*** Opening Records supplied ***

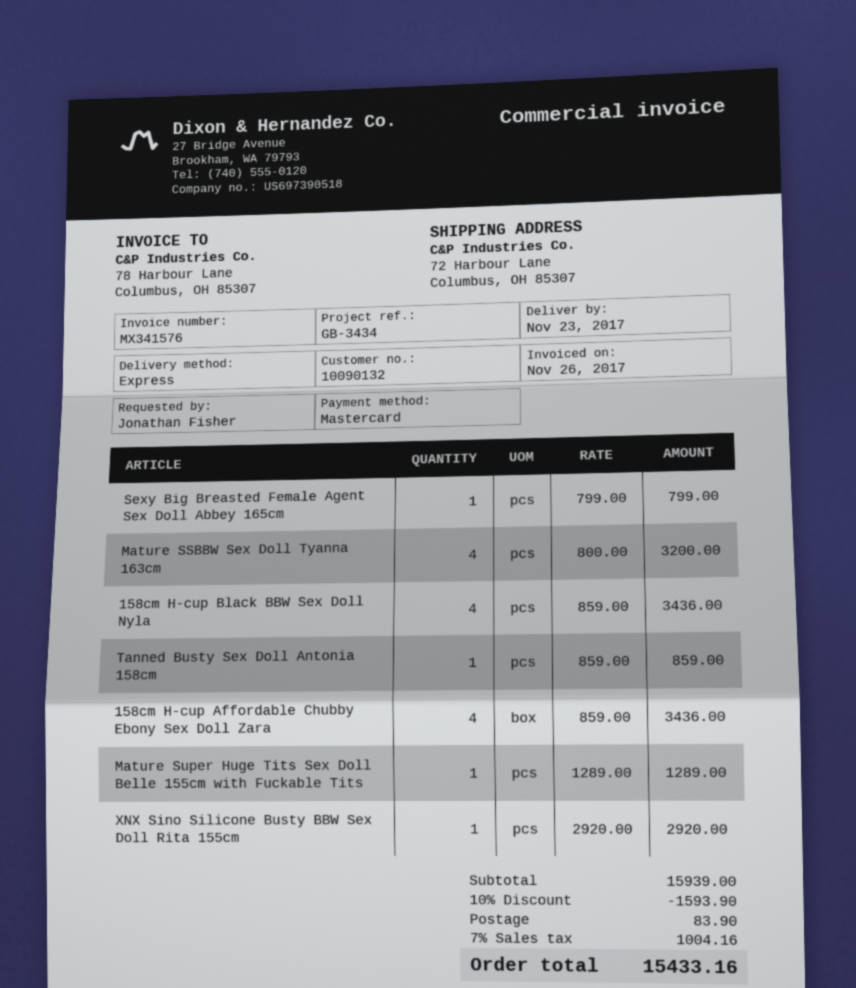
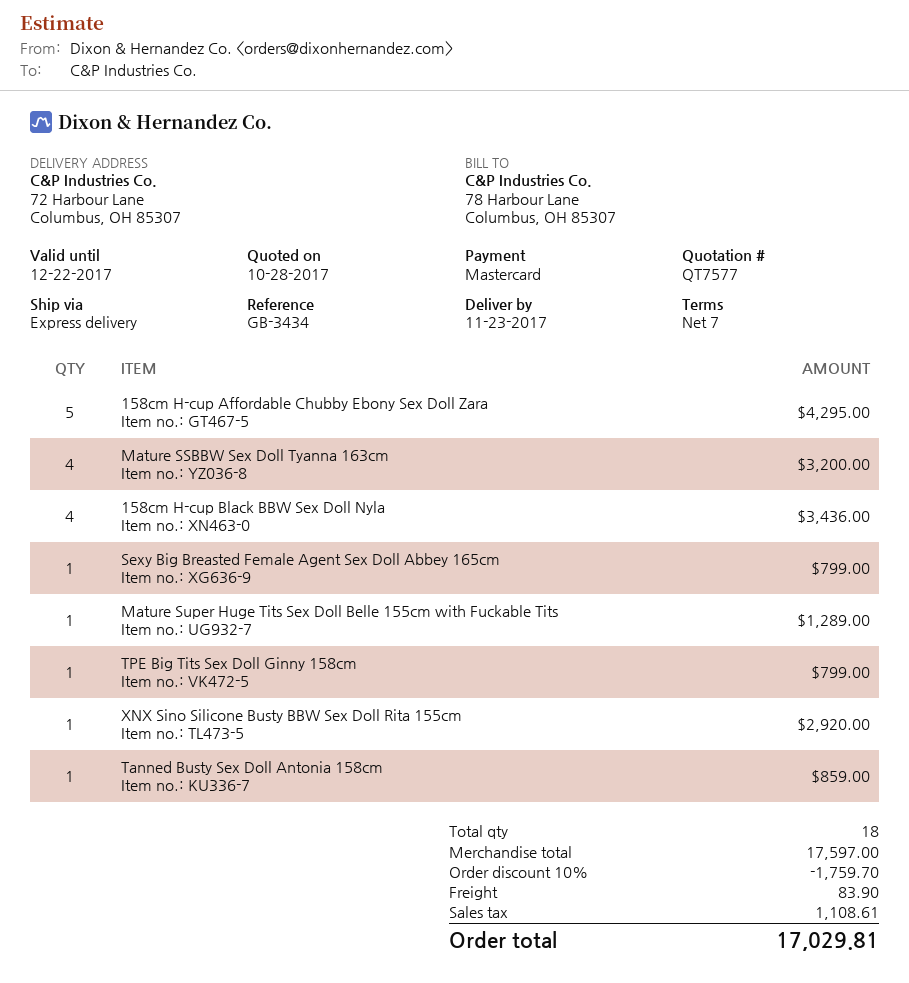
158cm H-cup Affordable Chubby Ebony Sex Doll Zara: 4 for 3436.00 -> 5 for 4295.00
TPE Big Tits Sex Doll Ginny 158cm: none -> 1 for 799.00
subtotal: 15939.00 -> 17597.00
discount: 10% = 1593.90 -> 10% = 1759.70
tax: 1004.16 -> 1108.61
total: 15433.16 -> 17029.81

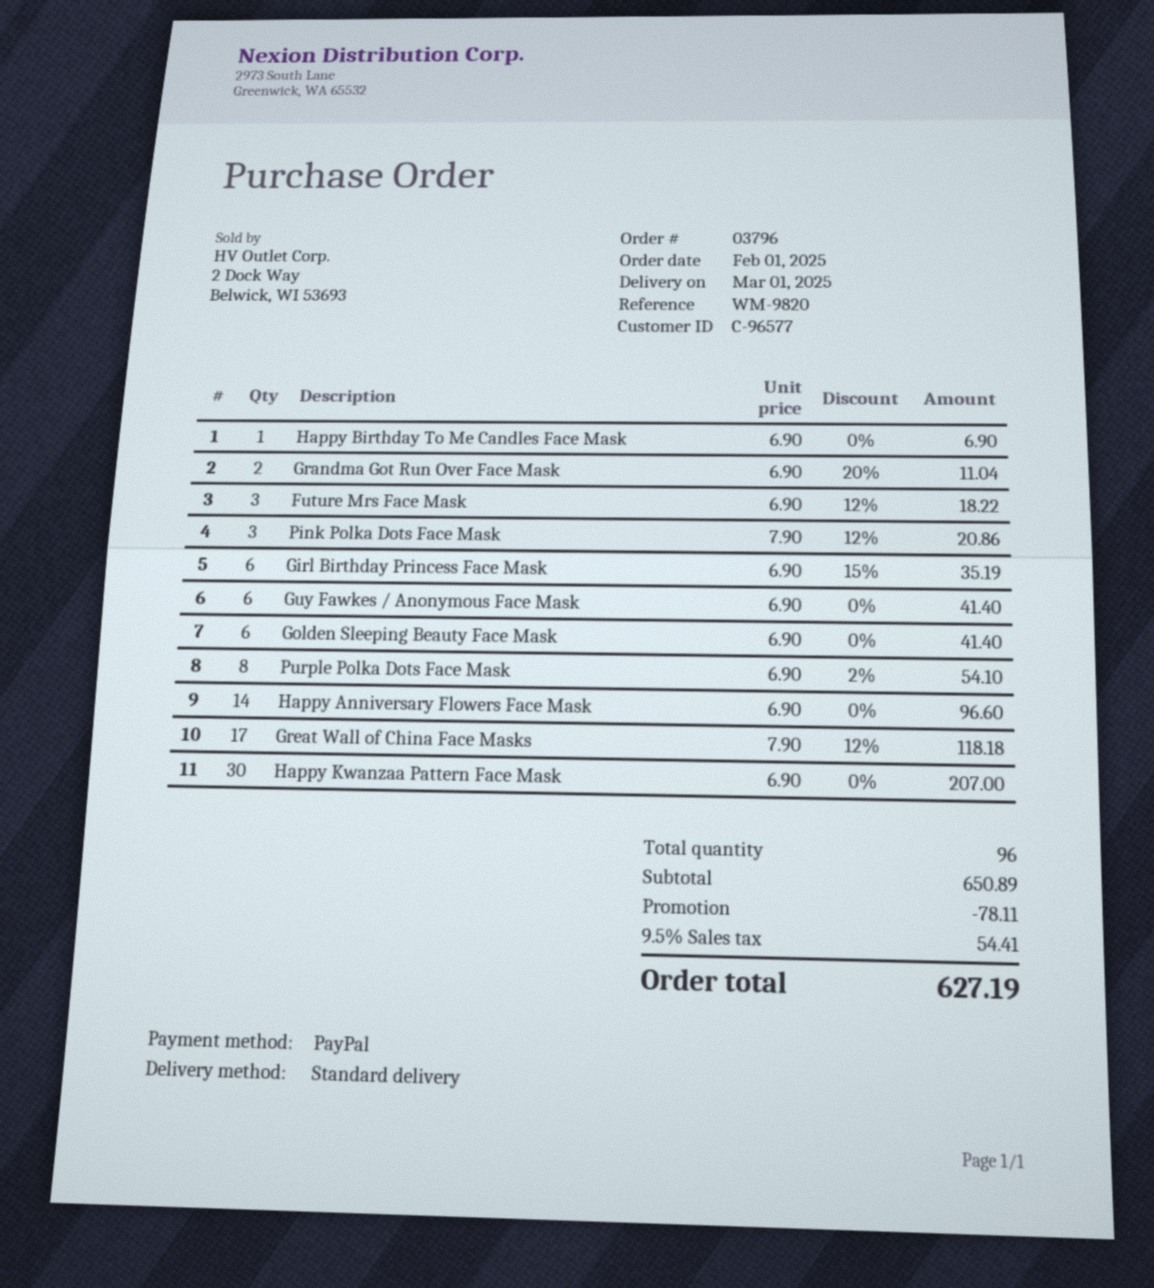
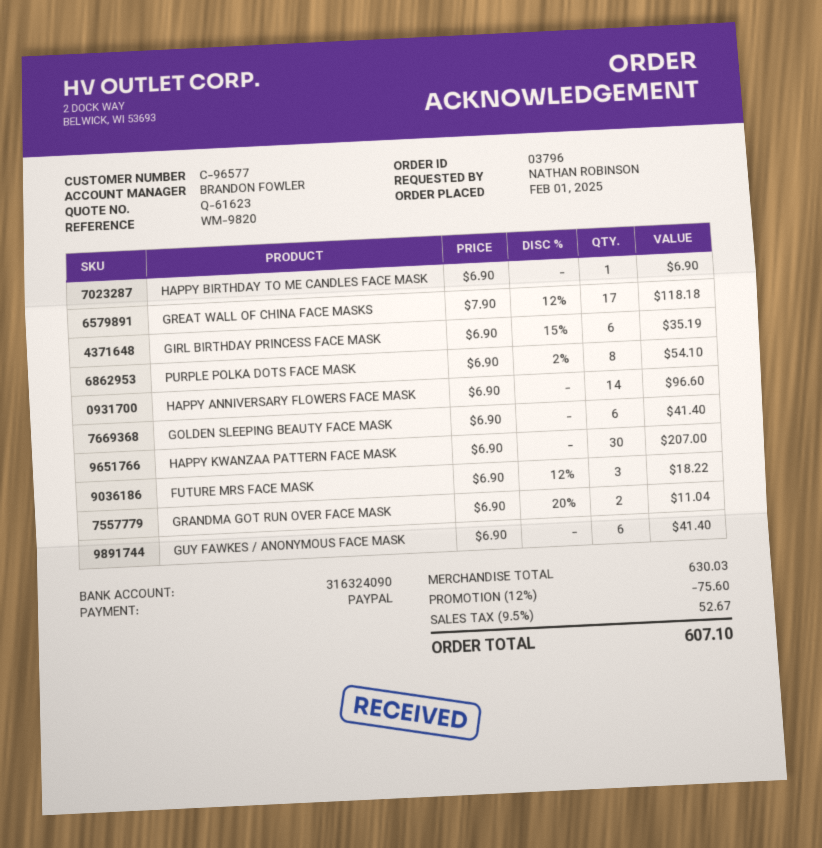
Pink Polka Dots Face Mask: 3 x 7.90 - 12% = 20.86 -> none
subtotal: 650.89 -> 630.03
discount: 78.11 -> 75.60
tax: 9.5% = 54.41 -> 9.5% = 52.67
total: 627.19 -> 607.10

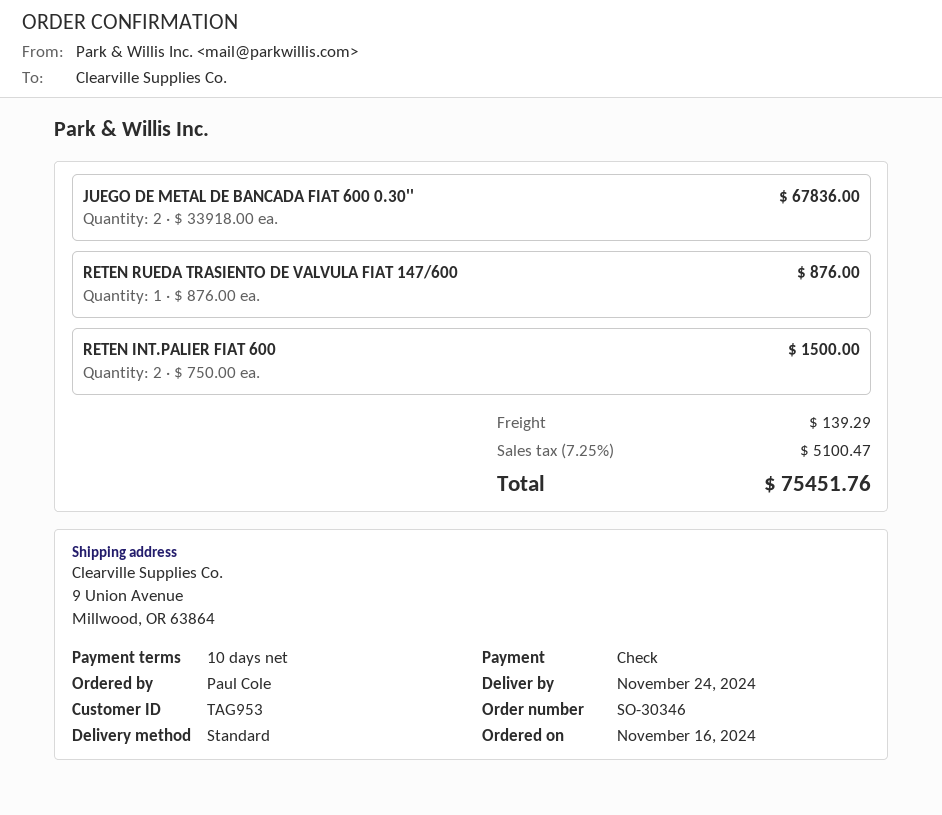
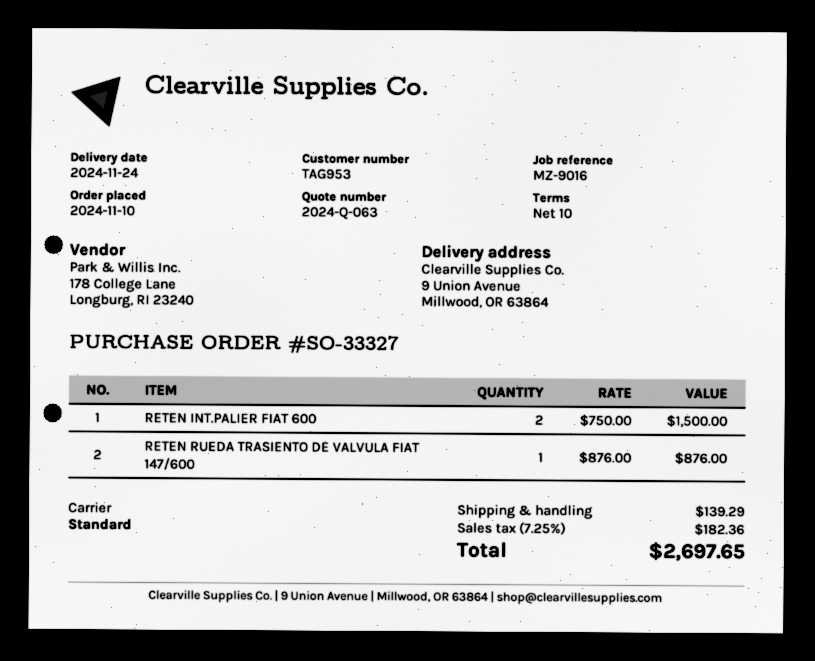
order number: SO-30346 -> SO-33327
order date: 2024-11-16 -> 2024-11-10
JUEGO DE METAL DE BANCADA FIAT 600 0.30'': 2 x 33918.00 = 67836.00 -> none
tax: 7.25% = 5100.47 -> 7.25% = 182.36
total: 75451.76 -> 2697.65

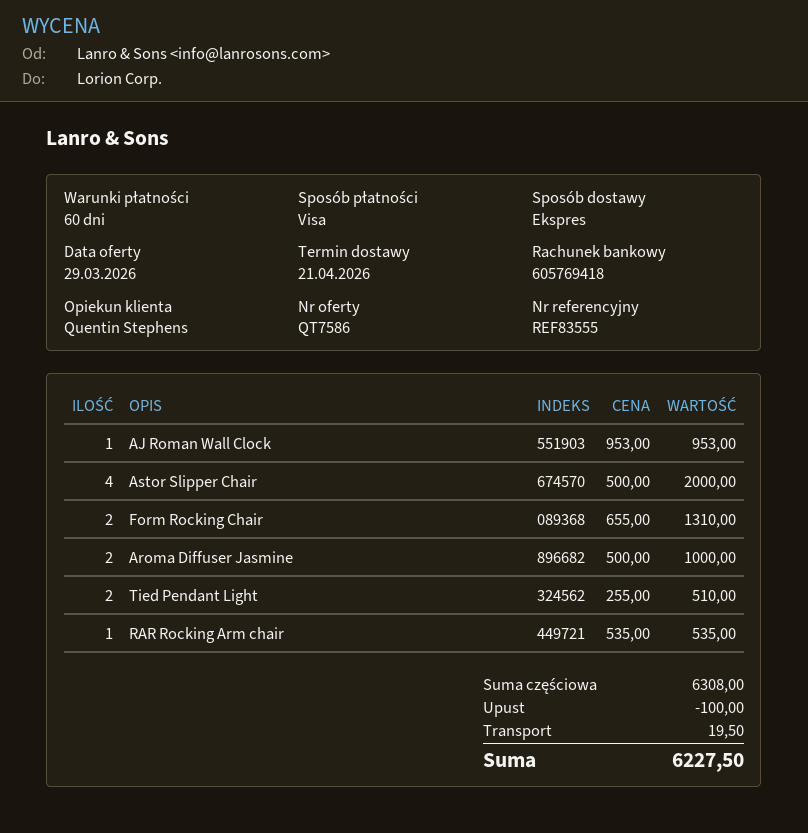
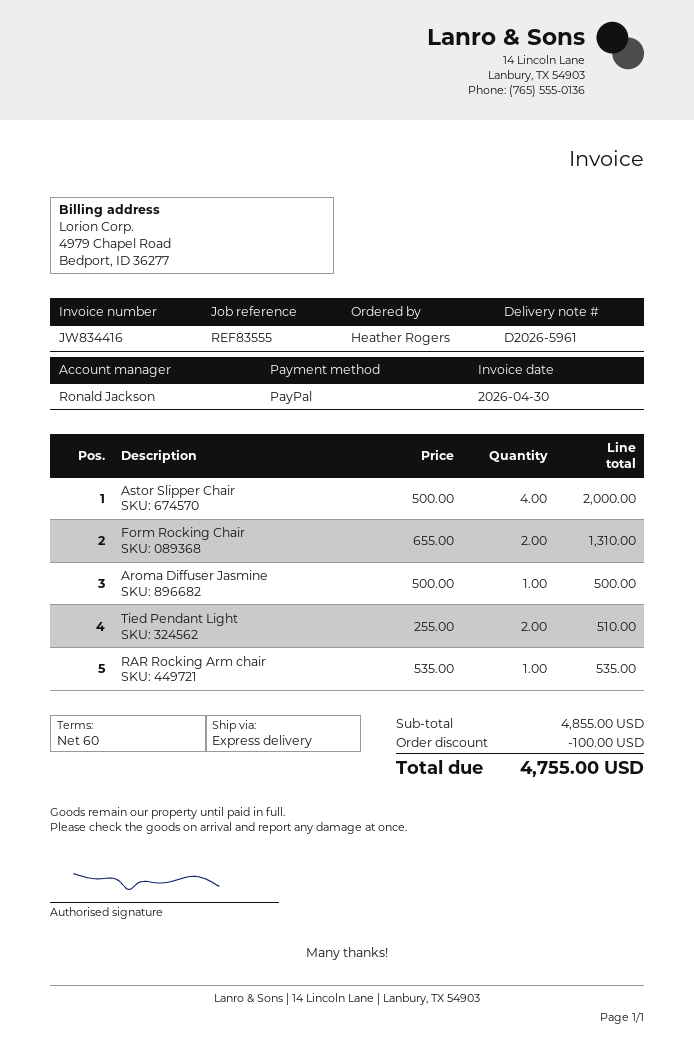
sales rep: Quentin Stephens -> Ronald Jackson
payment method: Visa -> PayPal
AJ Roman Wall Clock: 1 x 953.00 = 953.00 -> none
Aroma Diffuser Jasmine: 2 x 500.00 = 1000.00 -> 1 x 500.00 = 500.00
subtotal: 6308.00 -> 4855.00
shipping: 19.50 -> none
total: 6227.50 -> 4755.00

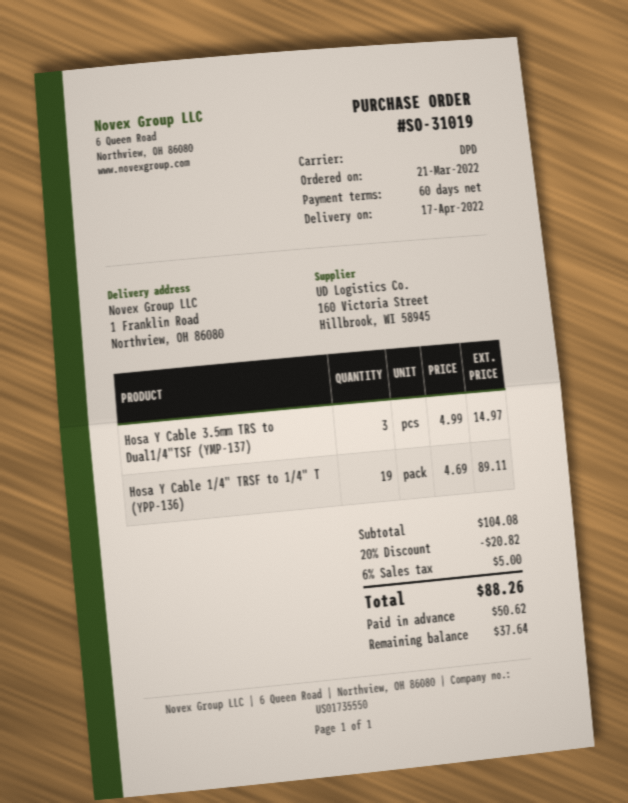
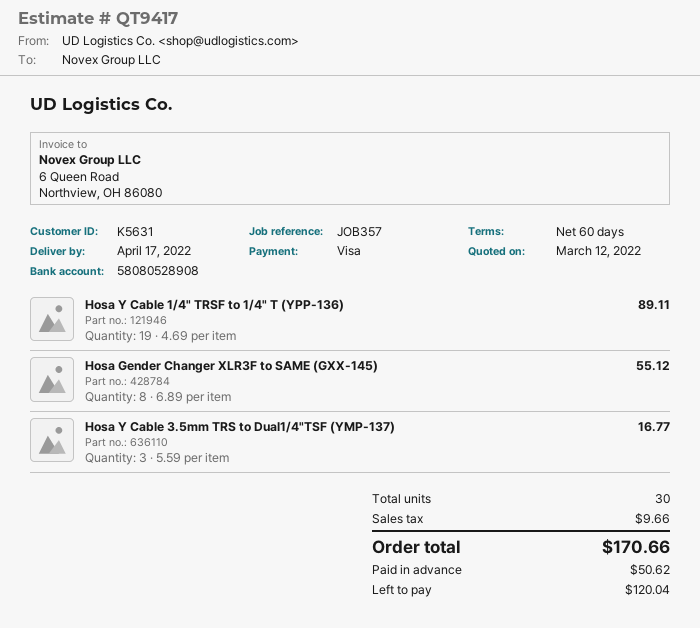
Hosa Y Cable 3.5mm TRS to Dual1/4"TSF (YMP-137): 3 x 4.99 = 14.97 -> 3 x 5.59 = 16.77
Hosa Gender Changer XLR3F to SAME (GXX-145): none -> 8 x 6.89 = 55.12
discount: 20% = 20.82 -> none
tax: 5.00 -> 9.66
total: 88.26 -> 170.66
balance: 37.64 -> 120.04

*** Closing Records supplied ***

▶ To do: Your task is to copy every line in the entries that holds the string "Doll".

▶ Reply:
158cm H-cup Affordable Chubby Ebony Sex Doll Zara: 4 for 3436.00 -> 5 for 4295.00
TPE Big Tits Sex Doll Ginny 158cm: none -> 1 for 799.00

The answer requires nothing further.